:: DATASET CONTENT ::
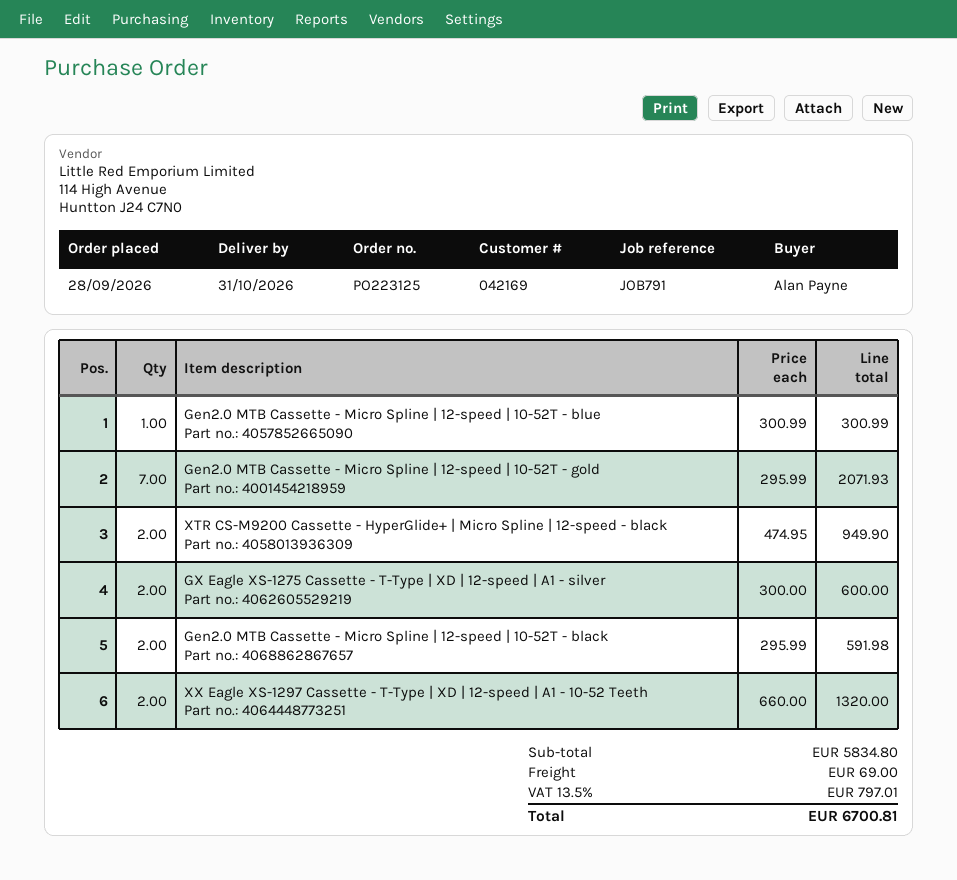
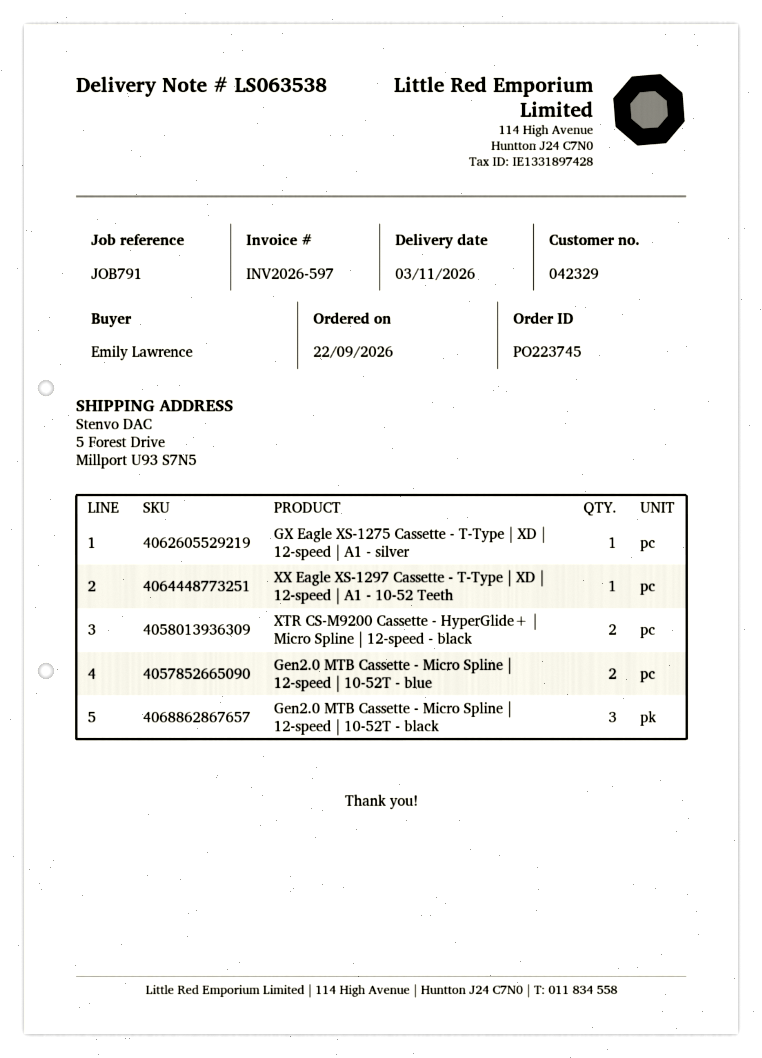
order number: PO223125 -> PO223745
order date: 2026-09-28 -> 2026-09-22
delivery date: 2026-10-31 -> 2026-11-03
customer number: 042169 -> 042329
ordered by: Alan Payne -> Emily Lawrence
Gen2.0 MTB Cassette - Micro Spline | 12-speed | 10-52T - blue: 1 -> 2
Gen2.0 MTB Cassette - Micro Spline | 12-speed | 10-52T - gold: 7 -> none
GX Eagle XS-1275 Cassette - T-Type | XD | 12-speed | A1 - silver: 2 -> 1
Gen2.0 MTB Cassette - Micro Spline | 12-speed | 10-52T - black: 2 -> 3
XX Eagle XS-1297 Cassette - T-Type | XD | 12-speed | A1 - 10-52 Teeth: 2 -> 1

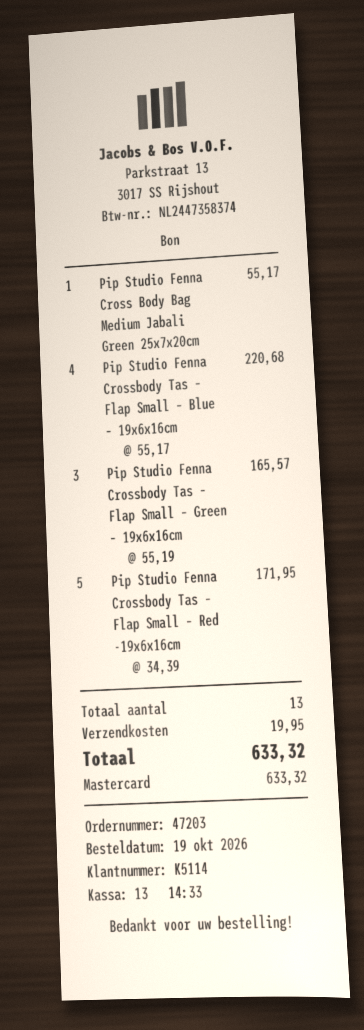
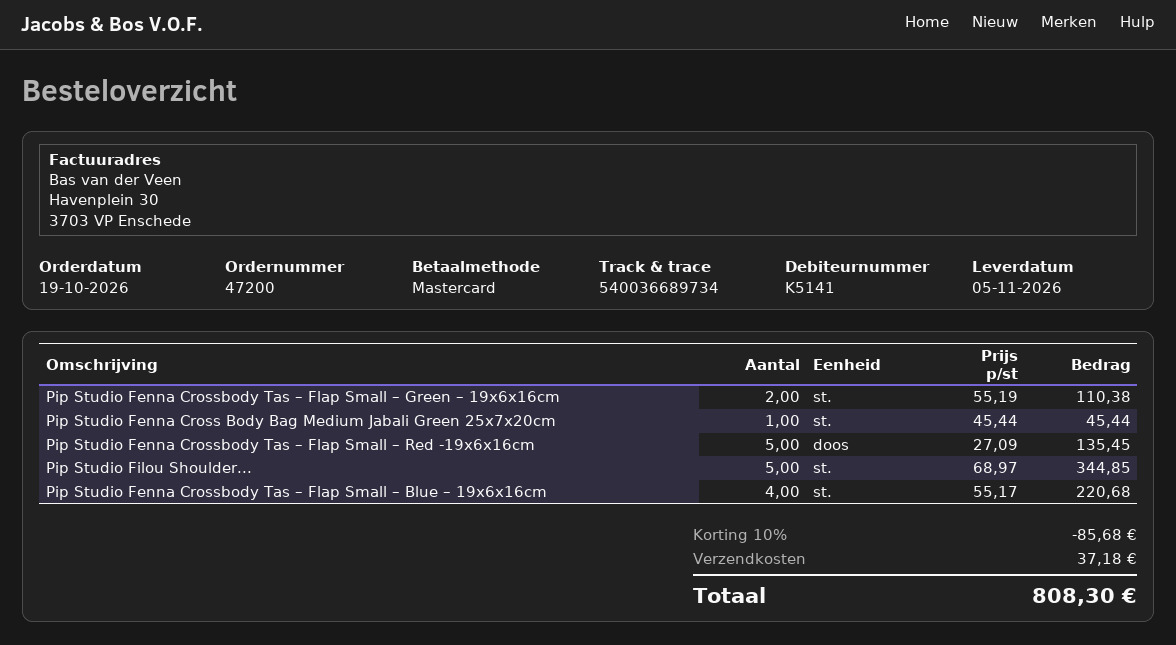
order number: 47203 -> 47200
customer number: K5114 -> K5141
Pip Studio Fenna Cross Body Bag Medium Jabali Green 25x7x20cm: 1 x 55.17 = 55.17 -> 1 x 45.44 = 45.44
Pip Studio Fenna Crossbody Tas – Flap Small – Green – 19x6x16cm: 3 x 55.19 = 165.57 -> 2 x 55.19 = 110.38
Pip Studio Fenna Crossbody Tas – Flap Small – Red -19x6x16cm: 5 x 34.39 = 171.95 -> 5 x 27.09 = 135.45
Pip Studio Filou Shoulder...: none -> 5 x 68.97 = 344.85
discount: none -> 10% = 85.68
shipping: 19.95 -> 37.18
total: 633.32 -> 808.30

:: ACTIVITY ::
Scan the material above for the word "Green". Copy each line where it occurs.

:: COMPLETED TASK ::
Pip Studio Fenna Cross Body Bag Medium Jabali Green 25x7x20cm: 1 x 55.17 = 55.17 -> 1 x 45.44 = 45.44
Pip Studio Fenna Crossbody Tas – Flap Small – Green – 19x6x16cm: 3 x 55.19 = 165.57 -> 2 x 55.19 = 110.38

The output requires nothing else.